[Exercise input — start]

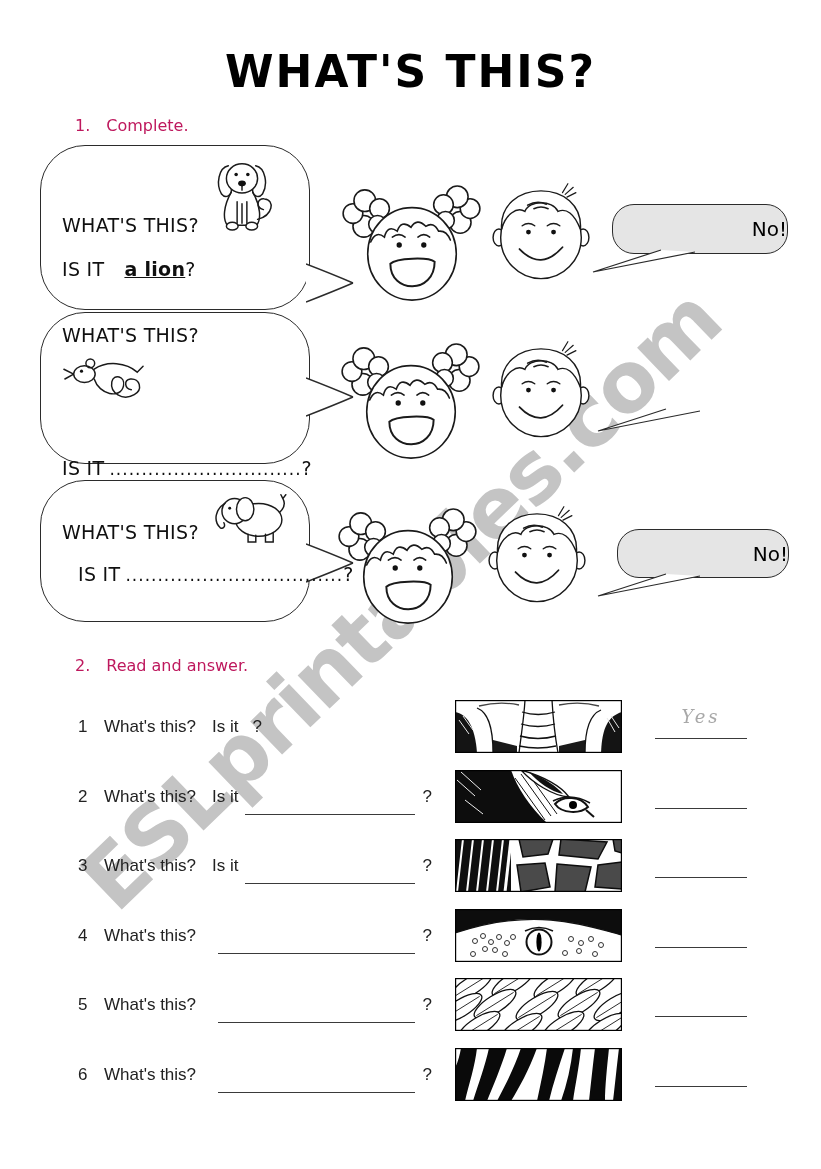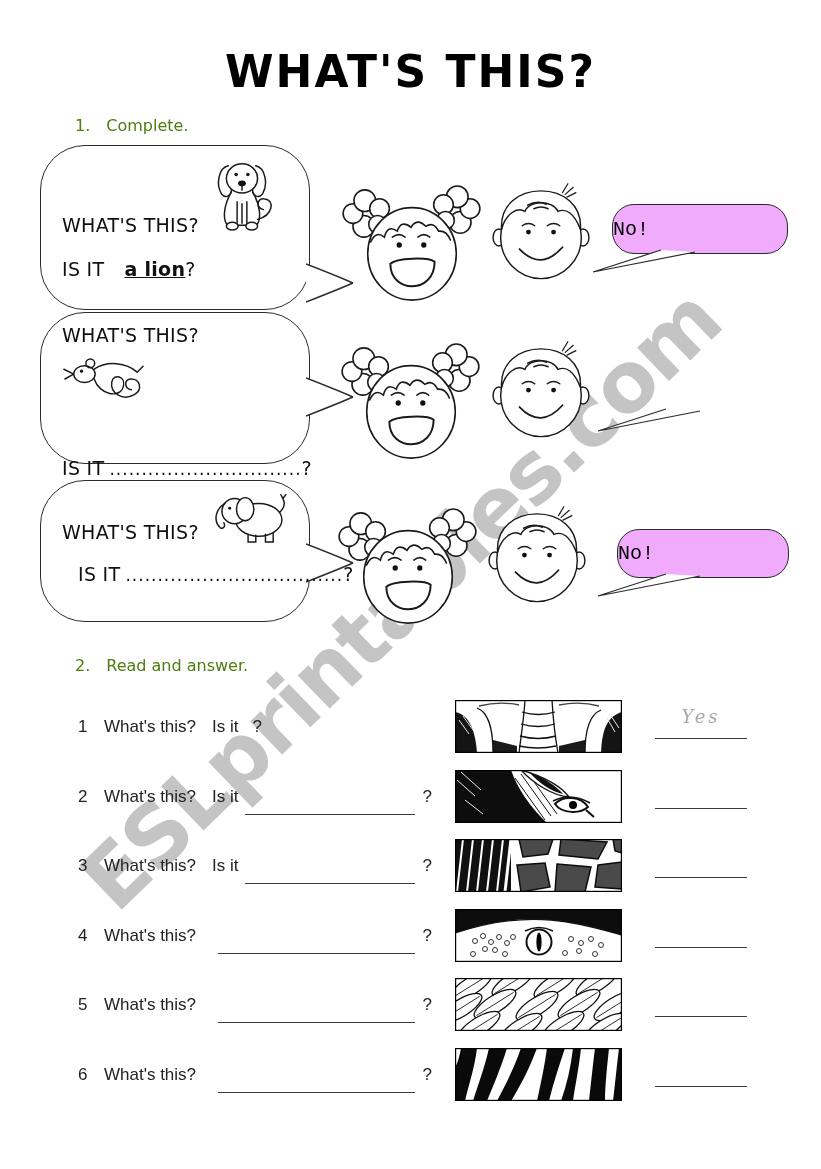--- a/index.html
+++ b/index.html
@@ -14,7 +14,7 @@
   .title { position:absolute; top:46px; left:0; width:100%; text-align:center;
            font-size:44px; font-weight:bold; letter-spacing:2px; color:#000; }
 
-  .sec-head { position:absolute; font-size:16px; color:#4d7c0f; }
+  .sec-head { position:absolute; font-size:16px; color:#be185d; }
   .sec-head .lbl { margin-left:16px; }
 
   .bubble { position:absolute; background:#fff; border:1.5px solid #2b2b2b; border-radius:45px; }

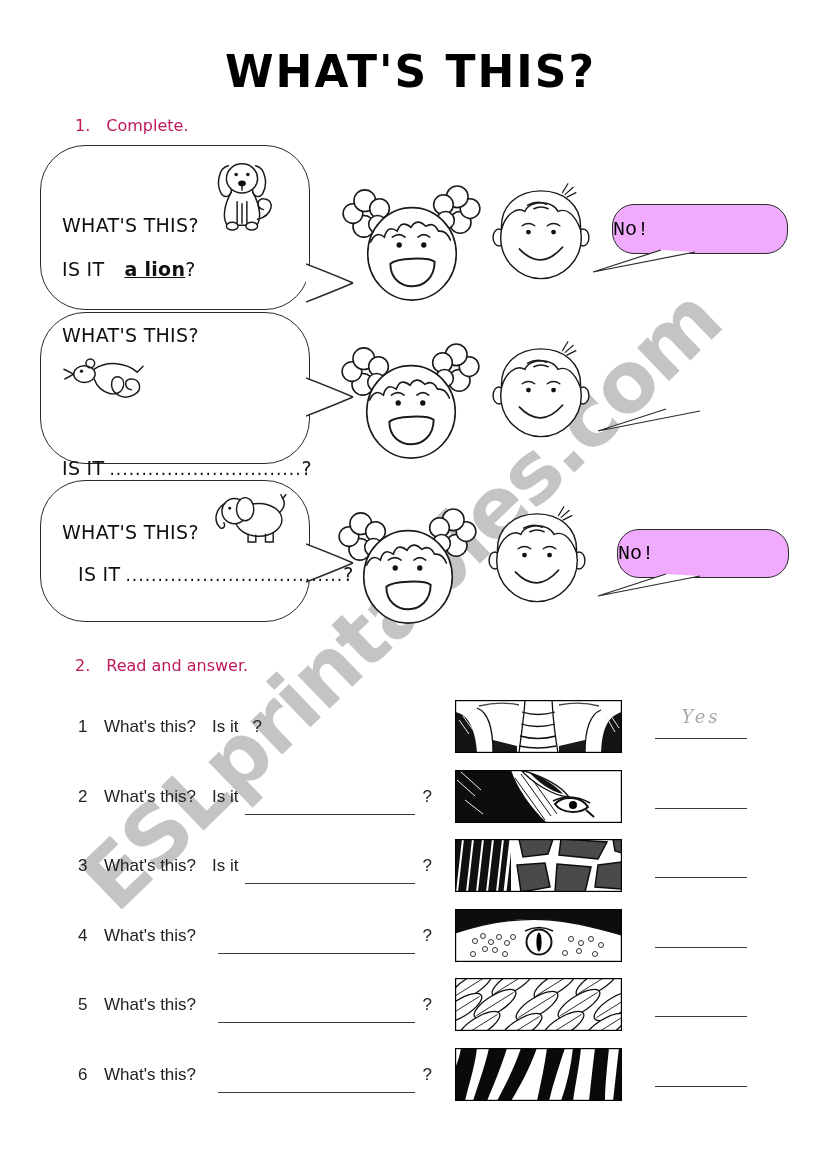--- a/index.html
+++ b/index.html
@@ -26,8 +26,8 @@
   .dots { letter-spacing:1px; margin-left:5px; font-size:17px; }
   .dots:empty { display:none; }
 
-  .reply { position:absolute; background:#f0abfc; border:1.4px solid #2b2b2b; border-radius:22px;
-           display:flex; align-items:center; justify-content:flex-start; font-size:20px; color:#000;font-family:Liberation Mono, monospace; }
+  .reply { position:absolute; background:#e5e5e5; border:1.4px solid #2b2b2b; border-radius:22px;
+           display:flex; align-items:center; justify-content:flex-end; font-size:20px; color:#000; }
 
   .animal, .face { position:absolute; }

[Exercise input — finish]
[Exercise input — start]

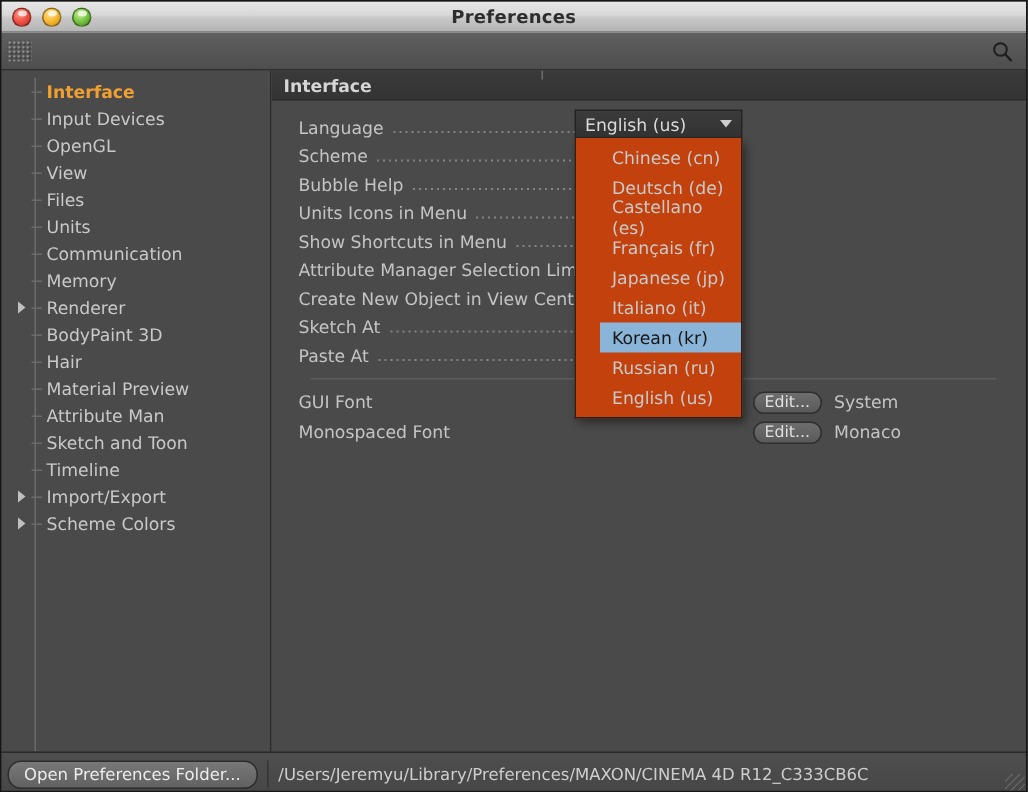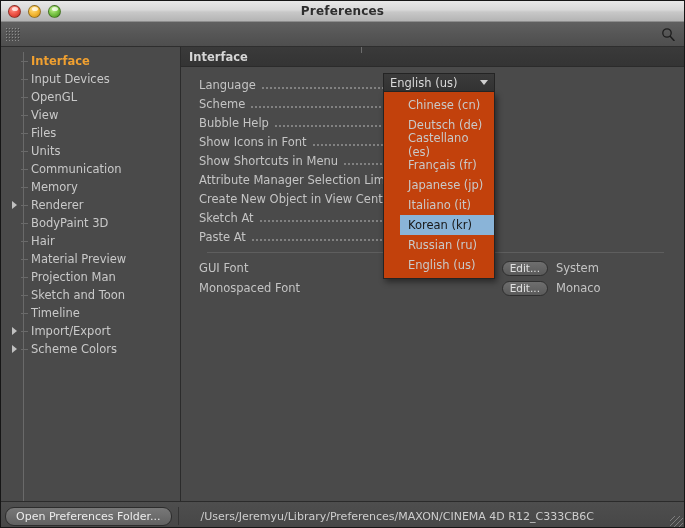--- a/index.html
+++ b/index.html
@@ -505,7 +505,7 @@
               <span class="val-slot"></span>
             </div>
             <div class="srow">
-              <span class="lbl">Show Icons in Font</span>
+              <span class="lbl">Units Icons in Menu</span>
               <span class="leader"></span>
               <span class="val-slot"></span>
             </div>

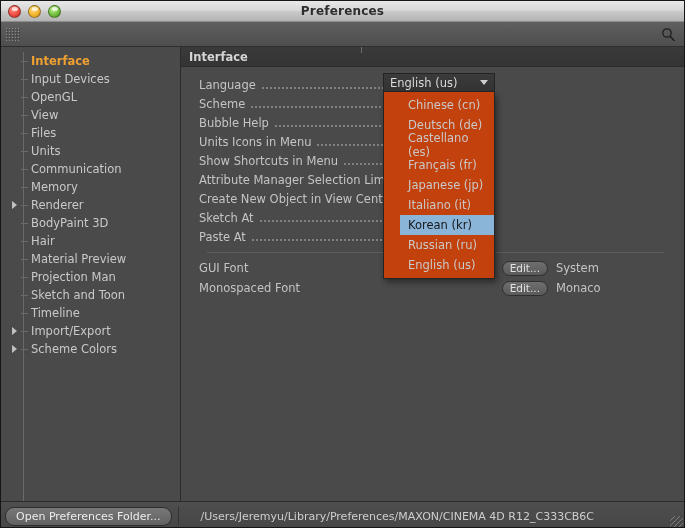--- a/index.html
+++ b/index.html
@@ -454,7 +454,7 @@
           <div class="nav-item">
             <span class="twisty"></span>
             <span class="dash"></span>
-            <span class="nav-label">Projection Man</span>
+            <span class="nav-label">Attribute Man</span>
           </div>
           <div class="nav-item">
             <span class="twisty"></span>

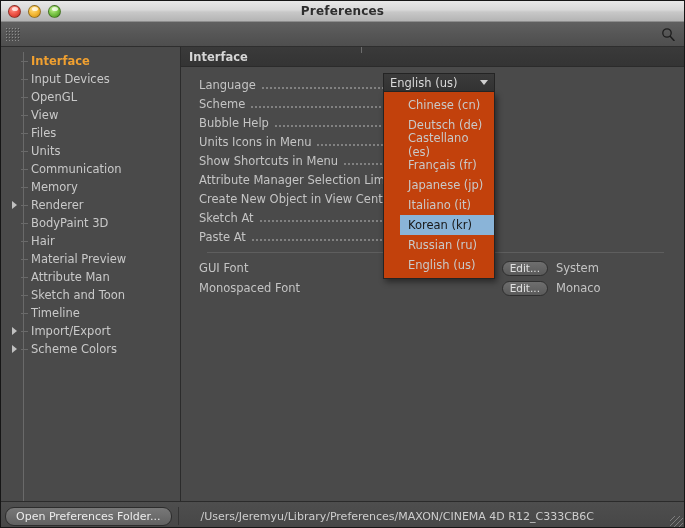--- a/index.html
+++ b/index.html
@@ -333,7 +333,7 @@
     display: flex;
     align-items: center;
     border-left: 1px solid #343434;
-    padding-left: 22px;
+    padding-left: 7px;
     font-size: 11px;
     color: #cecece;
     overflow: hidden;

[Exercise input — finish]
[Exercise input — start]

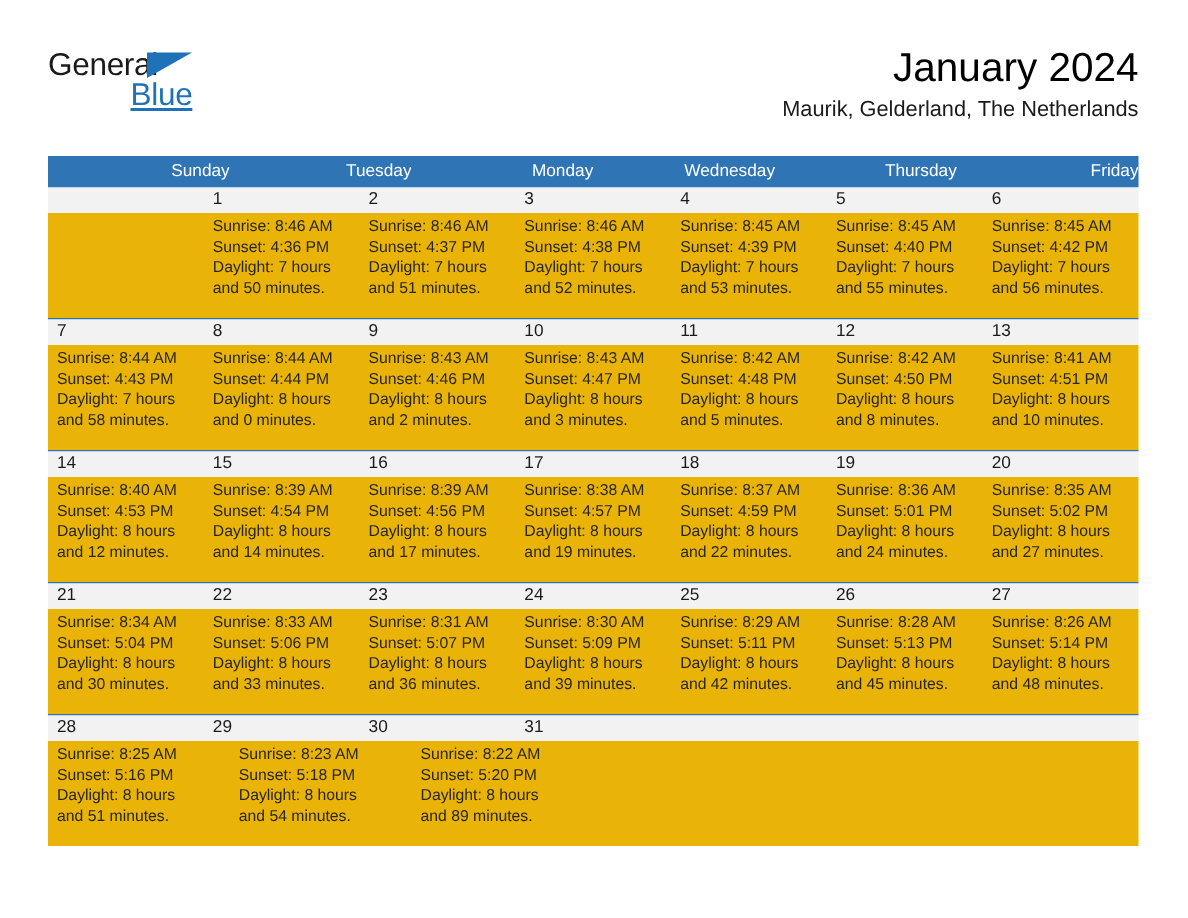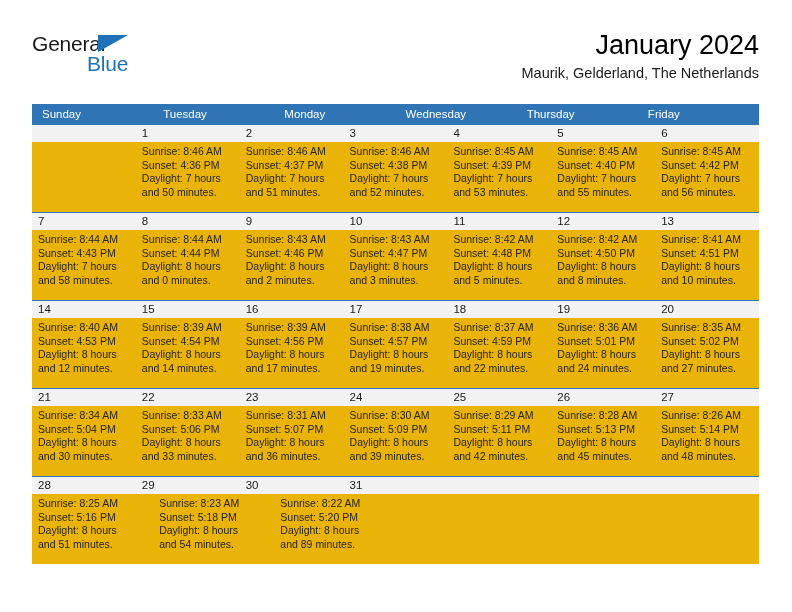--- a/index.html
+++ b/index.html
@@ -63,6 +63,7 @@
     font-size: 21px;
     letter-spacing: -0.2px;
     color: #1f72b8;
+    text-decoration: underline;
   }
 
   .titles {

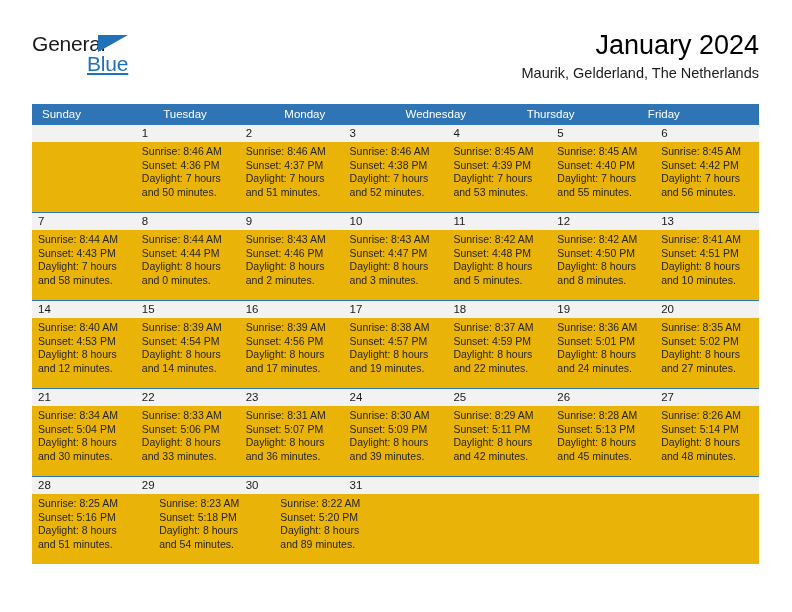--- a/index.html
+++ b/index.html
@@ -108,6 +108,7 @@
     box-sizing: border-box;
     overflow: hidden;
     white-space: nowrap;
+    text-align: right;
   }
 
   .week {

[Exercise input — finish]

## Problem
For the records above, state how many lines contain the word "center". Give only the number.

## Result of this exercise
4